Common but unusual feature of the human femur

In human anatomy, the third trochanter is a bony projection occasionally present on the proximal femur near the superior border of the gluteal tuberosity. When present, it is oblong, rounded, or conical in shape and sometimes continuous with the gluteal ridge. It generally occurs bilaterally without significant side to side dimorphism.

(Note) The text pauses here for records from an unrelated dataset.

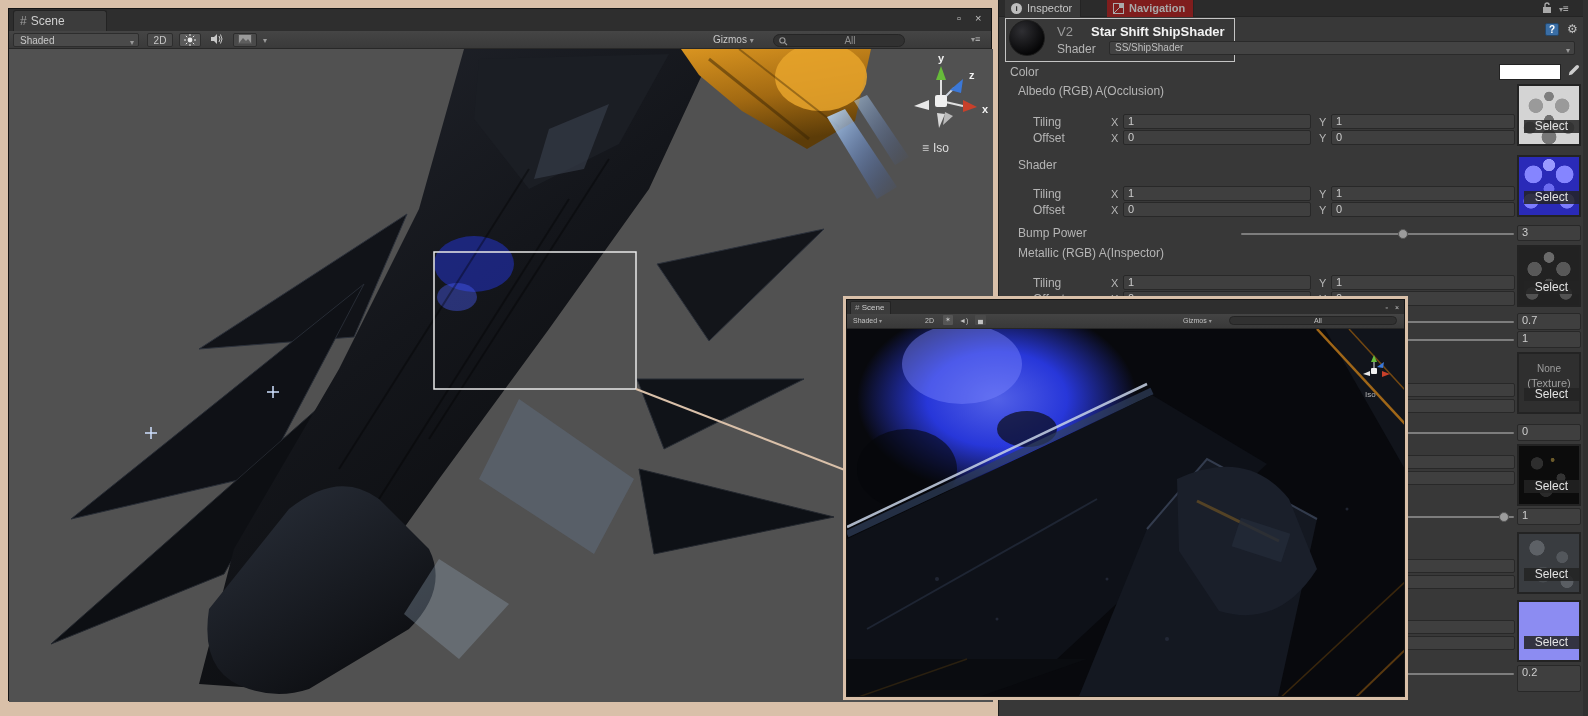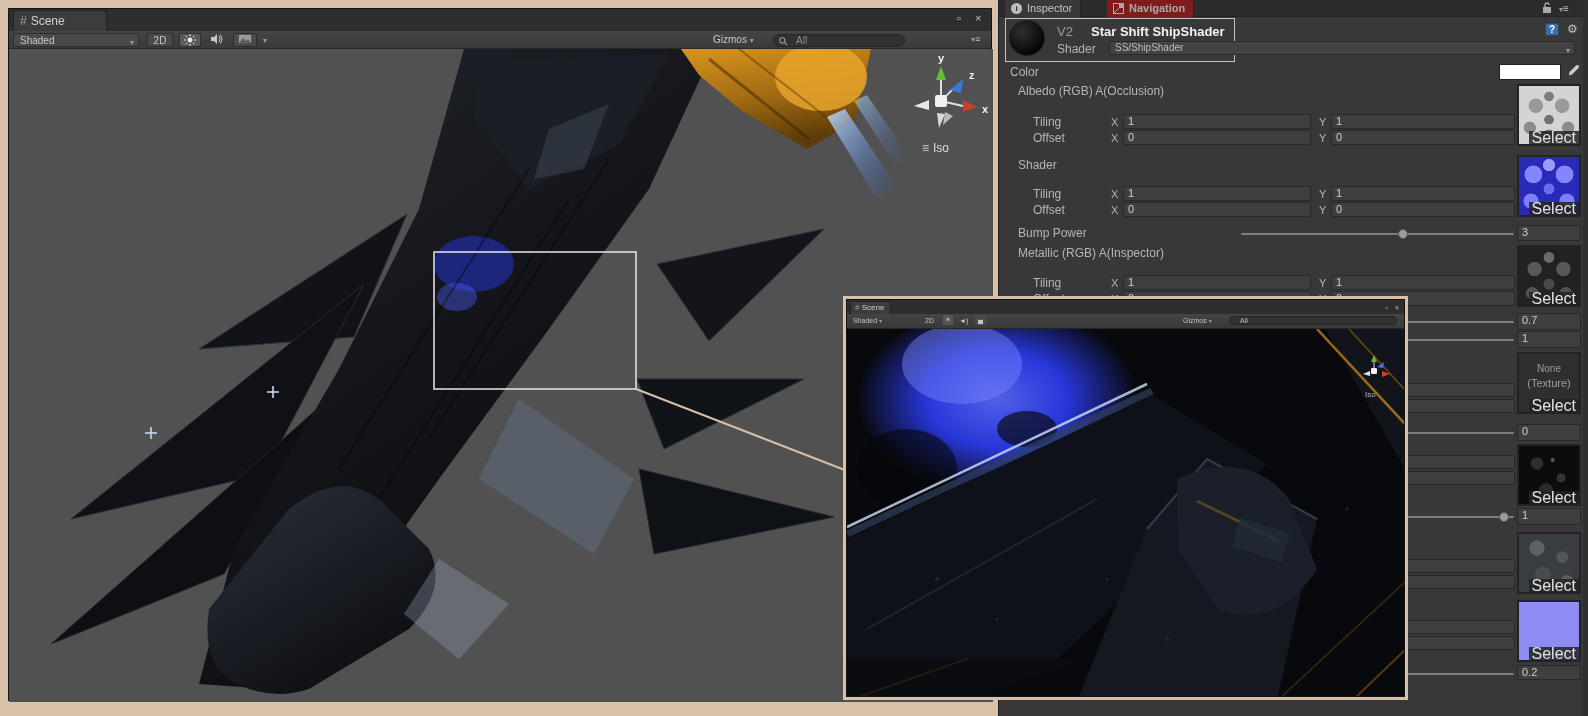--- a/index.html
+++ b/index.html
@@ -12,41 +12,41 @@
   .scene-window{left:8px;top:8px;width:984px;height:693px;background:#383838;border:1px solid #141414;box-sizing:border-box;}
 
   
   .sc-titlebar{left:0;top:0;width:100%;height:22px;background:#2e2e2e;}
   .sc-tab{left:4px;top:1px;width:94px;height:21px;background:#3c3c3c;border:1px solid #232323;border-bottom:none;border-radius:3px 3px 0 0;color:#cfcfcf;font-size:12px;line-height:20px;padding-left:6px;box-sizing:border-box;}
   .sc-tab .gicon{color:#9f9f9f;margin-right:4px;}
   .sc-toolbar{left:0;top:22px;width:100%;height:18px;background:linear-gradient(#454545,#3a3a3a);border-bottom:1px solid #282828;box-sizing:border-box;}
   .tb-btn{position:absolute;top:2px;height:14px;background:#4a4a4a;border:1px solid #2d2d2d;border-radius:2px;color:#c8c8c8;font-size:10px;line-height:13px;text-align:center;box-sizing:border-box;}
   .tb-flat{background:transparent;border:none;}
   .tb-active{background:#5a5a5a;}
-  .pill{position:absolute;border-radius:8px;background:#313131;border:1px solid #252525;color:#8f8f8f;box-sizing:border-box;}
+  .pill{position:absolute;border-radius:8px;background:#313131;border:1px solid #252525;color:#8f8f8f;box-sizing:border-box;text-align:center;}
   .caret{font-size:8px;color:#9a9a9a;}
   .winbtn{position:absolute;color:#c4c4c4;font-size:11px;line-height:11px;}
 
   .sc-viewport{left:0;top:40px;width:984px;height:653px;background:#515151;overflow:hidden;}
   .iso-label{color:#dedede;font-size:12px;margin-left:8px;}
   .iso-label .menu-glyph{color:#cfcfcf;margin-right:4px;}
 
   
   .inspector{left:998px;top:0;width:590px;height:716px;background:#383838;border-left:1px solid #1e1e1e;box-sizing:border-box;}
   .insp-tabbar{left:0;top:0;width:100%;height:17px;background:#2b2b2b;border-bottom:1px solid #242424;box-sizing:border-box;}
   .insp-tab{position:absolute;top:0;height:17px;font-size:11px;line-height:16px;color:#c6c6c6;padding:0 8px 0 22px;background:#393939;border-right:1px solid #242424;box-sizing:border-box;}
   .insp-tab.inactive{background:#7f1d1d;color:#a8a8a8;font-weight:bold;}
   .circle-i{position:absolute;left:6px;top:3px;width:11px;height:11px;border-radius:50%;background:#bdbdbd;color:#2b2b2b;font-size:8px;font-weight:bold;text-align:center;line-height:11px;}
   .lbl{color:#b5b5b5;font-size:12px;line-height:14px;white-space:nowrap;}
   .xy{font-size:11px;}
   .field{background:#3f3f3f;border:1px solid #282828;border-radius:2px;color:#cdcdcd;font-size:11px;line-height:13px;padding:0 4px;box-sizing:border-box;}
   .track{height:2px;background:#7d7d7d;border-radius:1px;}
   .handle{width:10px;height:10px;border-radius:50%;background:#9c9c9c;border:1px solid #565656;box-sizing:border-box;}
   .thumb{border:2px solid #232323;box-sizing:border-box;}
-  .select-btn{position:absolute;right:0;bottom:0;background:rgba(35,35,35,.85);color:#e3e3e3;font-size:16px;line-height:13px;padding:0 3px;}
+  .select-btn{position:absolute;right:0;bottom:11px;background:rgba(35,35,35,.85);color:#e3e3e3;font-size:12px;line-height:13px;padding:0 11px;}
   .sel-outline{border:1px solid #c4c4c4;}
   .sphere{border-radius:50%;background:radial-gradient(circle at 35% 30%,#2f2f33,#060607 72%);border:1px solid #1c1c1c;box-sizing:border-box;}
   .matname{color:#f2f2f2;font-size:13px;font-weight:bold;white-space:nowrap;}
   .ver{color:#9a9a9a;font-size:13px;}
   .dropdown{background:#434343;border:1px solid #2a2a2a;border-radius:2px;color:#bdbdbd;font-size:10px;line-height:12px;padding:0 5px;box-sizing:border-box;}
   .helpbook{width:14px;height:13px;background:#3a6ea5;border:1px solid #24476b;border-radius:2px;color:#fff;font-size:10px;font-weight:bold;text-align:center;line-height:12px;box-sizing:border-box;}
   .gear{color:#c2c2c2;font-size:12px;line-height:13px;}
   .swatch{box-sizing:border-box;border:1px solid #222;}
   .scrollstrip{left:1583px;top:0;width:5px;height:716px;background:#303030;}
 
@@ -372,21 +372,21 @@
     </div>
     <div class="abs field" style="left:332px;top:559px;width:184px;height:14px"></div>
     <div class="abs field" style="left:332px;top:575px;width:184px;height:14px"></div>
 
     <div class="abs thumb tex-peri" style="left:518px;top:600px;width:64px;height:62px">
       <span class="select-btn">Select</span>
     </div>
     <div class="abs field" style="left:332px;top:620px;width:184px;height:14px"></div>
     <div class="abs field" style="left:332px;top:636px;width:184px;height:14px"></div>
 
-    <div class="abs field" style="left:518px;top:665px;width:64px;height:15px">0.2</div>
+    <div class="abs field" style="left:518px;top:665px;width:64px;height:27px">0.2</div>
     <div class="abs track" style="left:242px;top:673px;width:273px"></div>
   </div>
   <div class="abs scrollstrip"></div>
 
   <div class="abs inset">
     <div class="inset-inner">
       <div class="in-titlebar">
         <div class="in-tab">
           <span style="color:#9f9f9f">#</span>
           <span>Scene</span>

A structure of minor importance in humans, the incidence of the third trochanter varies from 17 to 72% between ethnic groups and it is frequently reported as more common in females than in males. Structures analogous to the third trochanter are present in other mammals, including some primates, but also in horses.
It is called the third trochanter in reference to the greater and lesser trochanters that are always present on the femur.

==Function==
Its function is to provide an attachment for the ascending tendon of the gluteus maximus muscle. It may function as (1) a reinforcement mechanism for the proximal femoral diaphysis in response to increased ground reaction force and (2) to increase the attachment surface area for the gluteal musculature and thereby providing greater efficiency of contracture. Mechanical load from the gluteus maximus may, on the other hand, affect the morphology of the proximal femur, similar to how quadriceps determines the size and shape of the tibial tuberosity, and thereby the shape of the third trochanter.
 However, no certain conclusions regarding the biomechanical role of the third trochanter can be made.

==Anthropology==
The third trochanter is associated with short, robust femora, and is frequently present and well developed in Neanderthals (that were shorter and more robust than anatomically modern humans) but generally absent in higher primates.

Studying fossils of Ardipithecus ramidus (a chimpanzee–human last common ancestor candidate), Lovejoy, Suwa, Spurlock & Asfaw 2009 noted that in this species—as well as in Proconsul, Nacholapithecus, and Dryopithecus (Miocene primates)—homologs to the third trochanter and the hypotrochanteric fossa are present while both traits are absent in extant apes. They concluded that the hominid morphotype is primitive and the femoral shape of apes is derived contrary to what was previously thought.